─── LISTED RECORDS ───

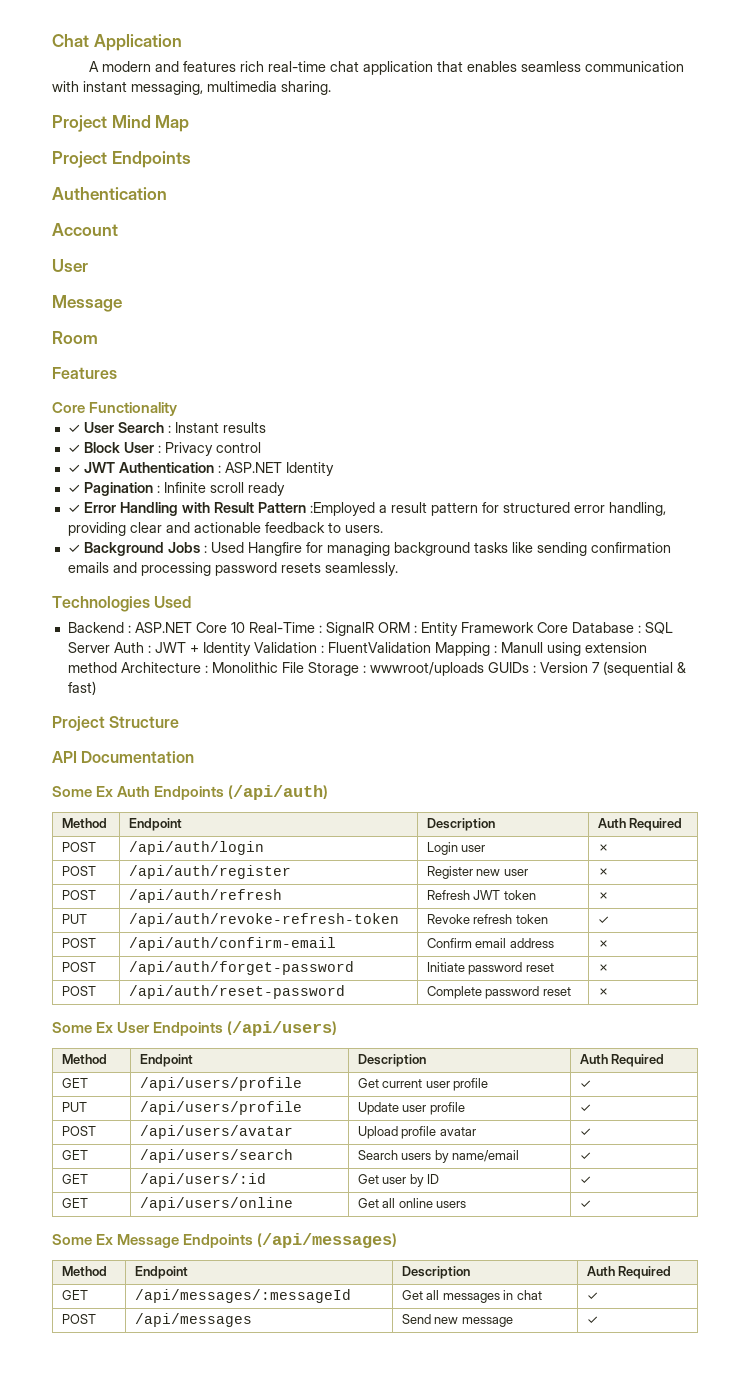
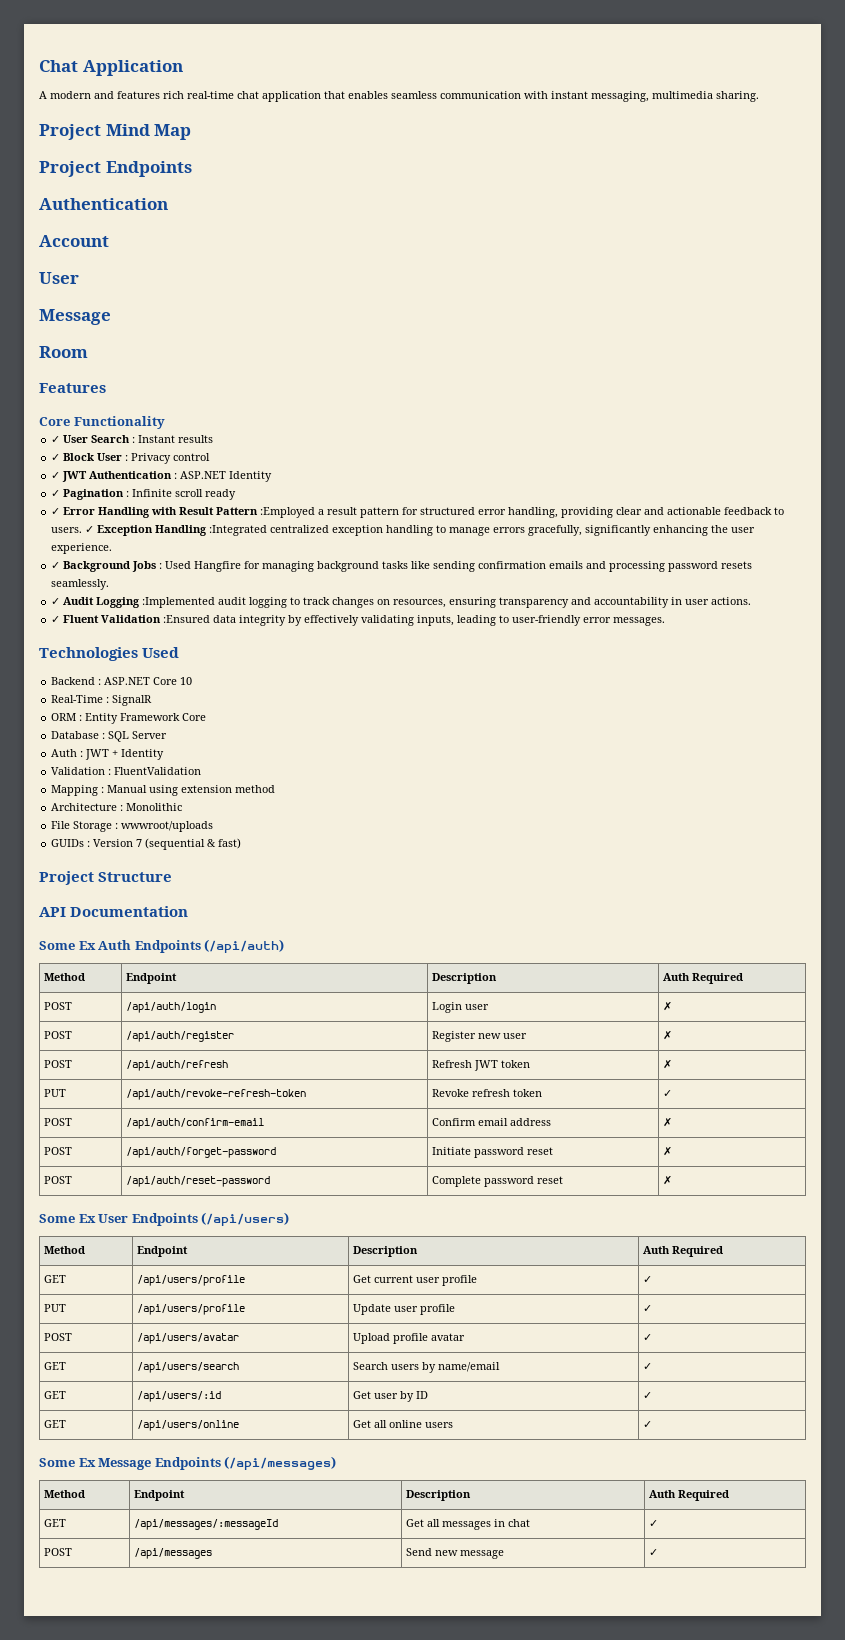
+ ✓ Exception Handling :Integrated centralized exception handling to manage errors gracefully, significantly enhancing the user experience.
+ ✓ Audit Logging :Implemented audit logging to track changes on resources, ensuring transparency and accountability in user actions.
+ ✓ Fluent Validation :Ensured data integrity by effectively validating inputs, leading to user-friendly error messages.
- Backend : ASP.NET Core 10 Real-Time : SignalR ORM : Entity Framework Core Database : SQL Server Auth : JWT + Identity Validation : FluentValidation Mapping : Manull using extension method Architecture : Monolithic File Storage : wwwroot/uploads GUIDs : Version 7 (sequential & fast)
+ Backend : ASP.NET Core 10
+ Real-Time : SignalR
+ ORM : Entity Framework Core
+ Database : SQL Server
+ Auth : JWT + Identity
+ Validation : FluentValidation
+ Mapping : Manual using extension method
+ Architecture : Monolithic
+ File Storage : wwwroot/uploads
+ GUIDs : Version 7 (sequential & fast)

───

→ **EXERCISE GOAL**
Look through the data and gather every line with the string "fast" in it.

→ **WRITTEN REPLY**
- Backend : ASP.NET Core 10 Real-Time : SignalR ORM : Entity Framework Core Database : SQL Server Auth : JWT + Identity Validation : FluentValidation Mapping : Manull using extension method Architecture : Monolithic File Storage : wwwroot/uploads GUIDs : Version 7 (sequential & fast)
+ GUIDs : Version 7 (sequential & fast)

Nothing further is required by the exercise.